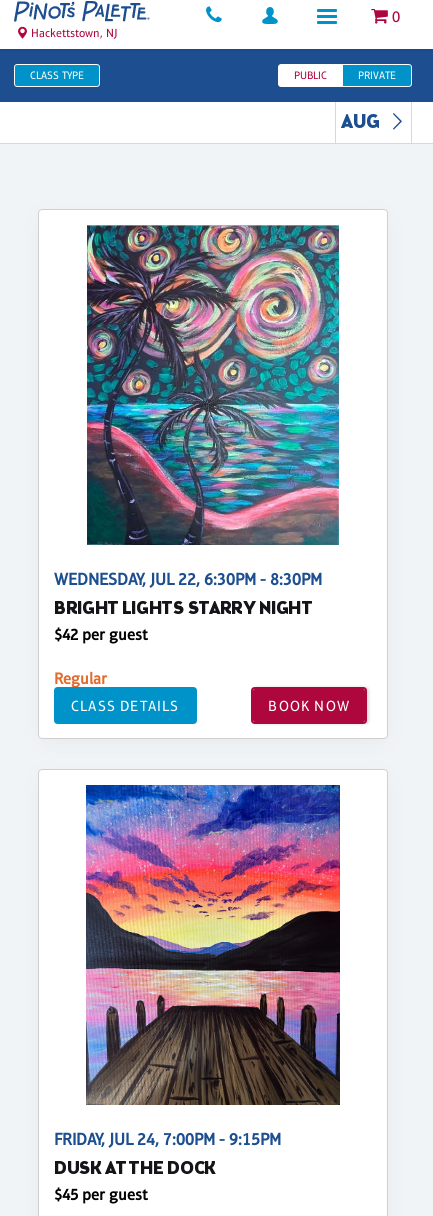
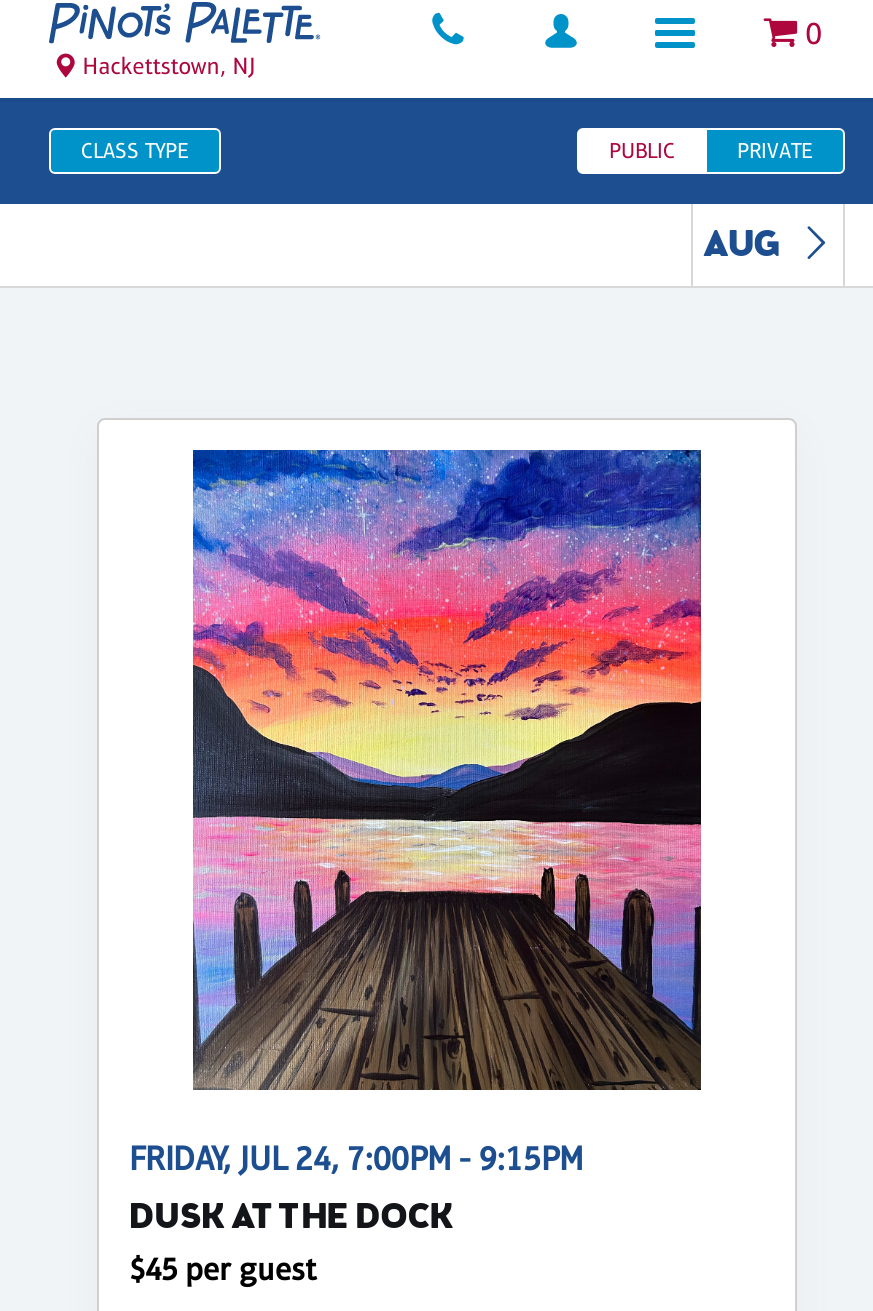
- [image]
- WEDNESDAY, JUL 22, 6:30PM - 8:30PM
- BRIGHT LIGHTS STARRY NIGHT
- $42 per guest
- Regular
- CLASS DETAILS
- BOOK NOW
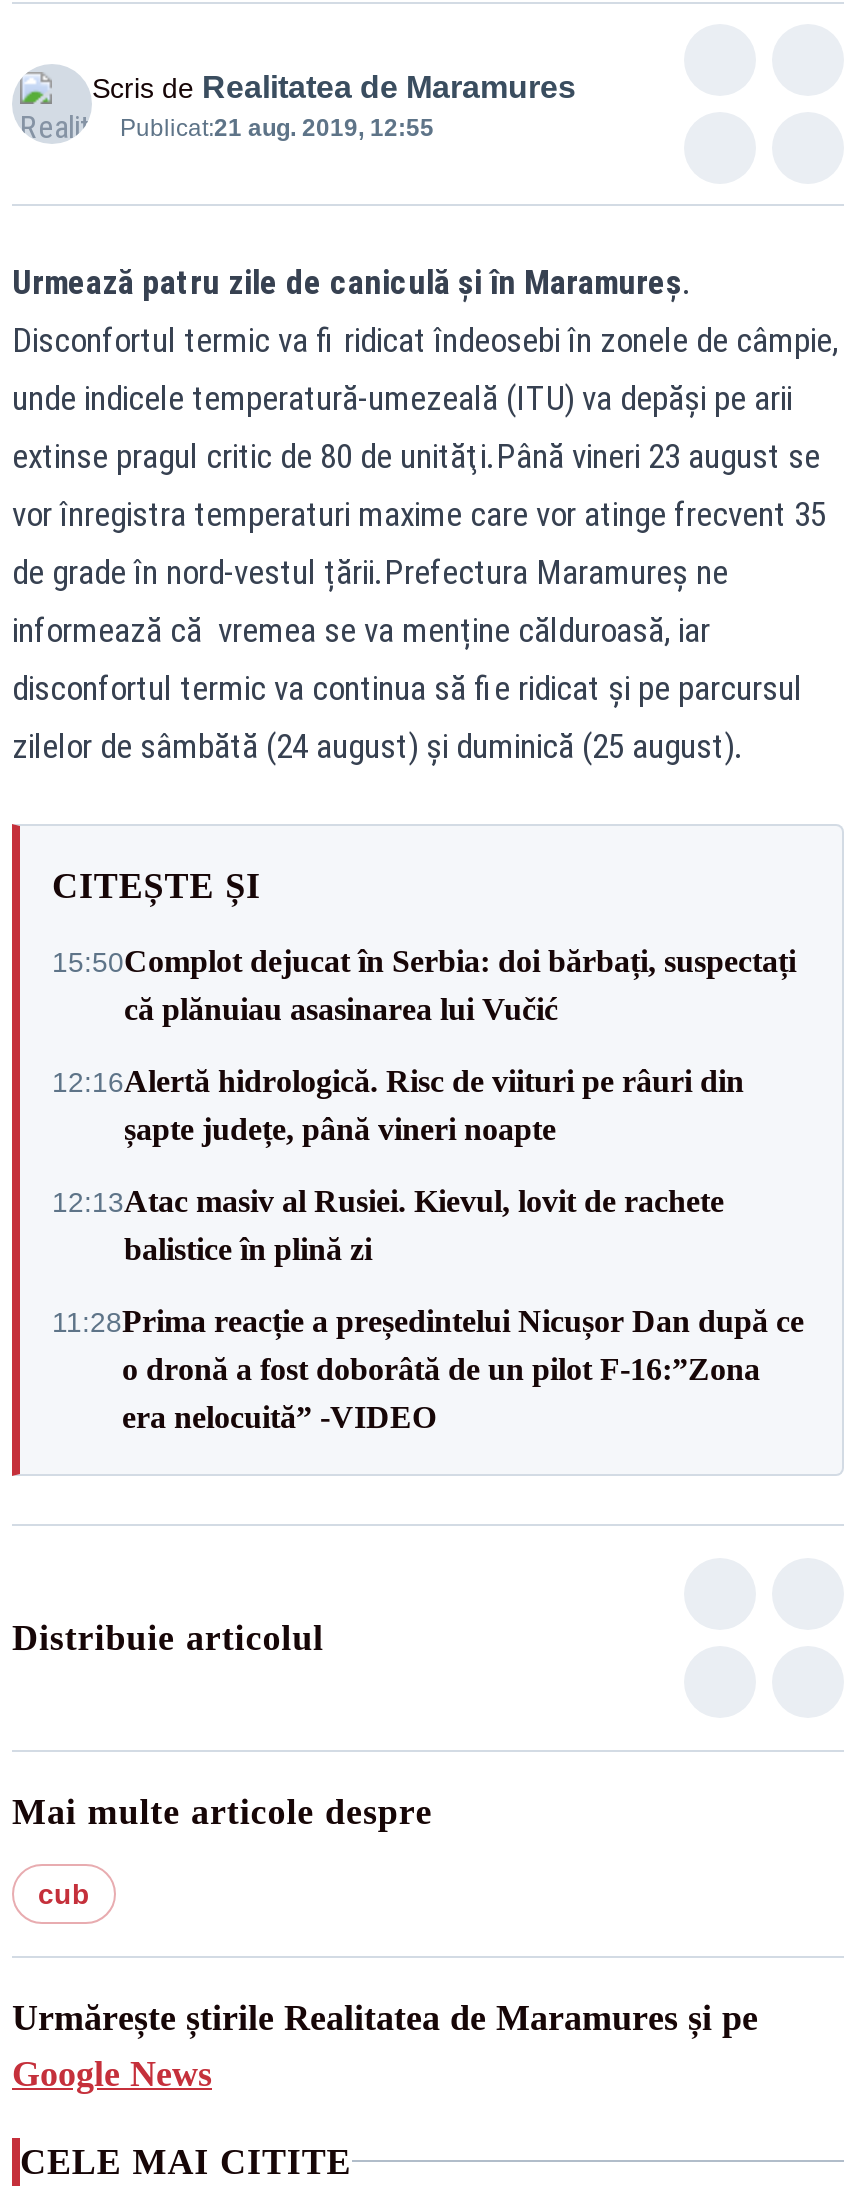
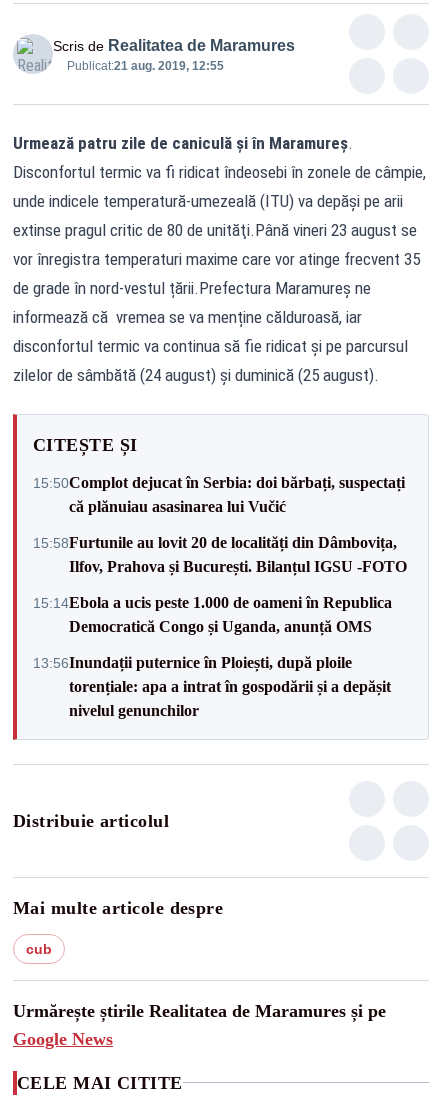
- 12:16Alertă hidrologică. Risc de viituri pe râuri din
- șapte județe, până vineri noapte
+ 15:58Furtunile au lovit 20 de localități din Dâmbovița,
+ Ilfov, Prahova și București. Bilanțul IGSU -FOTO

- 12:13Atac masiv al Rusiei. Kievul, lovit de rachete
- balistice în plină zi
+ 15:14Ebola a ucis peste 1.000 de oameni în Republica
+ Democratică Congo și Uganda, anunță OMS

- 11:28Prima reacție a președintelui Nicușor Dan după ce
- o dronă a fost doborâtă de un pilot F-16:”Zona
- era nelocuită” -VIDEO
+ 13:56Inundații puternice în Ploiești, după ploile
+ torențiale: apa a intrat în gospodării și a depășit
+ nivelul genunchilor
+-------+
* [REQUIRED ACTION]
Repeat the records above exactly. No pictures go into the repeat.

* [OUTPUT OF THE EXERCISE]
- [image]
- WEDNESDAY, JUL 22, 6:30PM - 8:30PM
- BRIGHT LIGHTS STARRY NIGHT
- $42 per guest
- Regular
- CLASS DETAILS
- BOOK NOW
- 12:16Alertă hidrologică. Risc de viituri pe râuri din
- șapte județe, până vineri noapte
+ 15:58Furtunile au lovit 20 de localități din Dâmbovița,
+ Ilfov, Prahova și București. Bilanțul IGSU -FOTO

- 12:13Atac masiv al Rusiei. Kievul, lovit de rachete
- balistice în plină zi
+ 15:14Ebola a ucis peste 1.000 de oameni în Republica
+ Democratică Congo și Uganda, anunță OMS

- 11:28Prima reacție a președintelui Nicușor Dan după ce
- o dronă a fost doborâtă de un pilot F-16:”Zona
- era nelocuită” -VIDEO
+ 13:56Inundații puternice în Ploiești, după ploile
+ torențiale: apa a intrat în gospodării și a depășit
+ nivelul genunchilor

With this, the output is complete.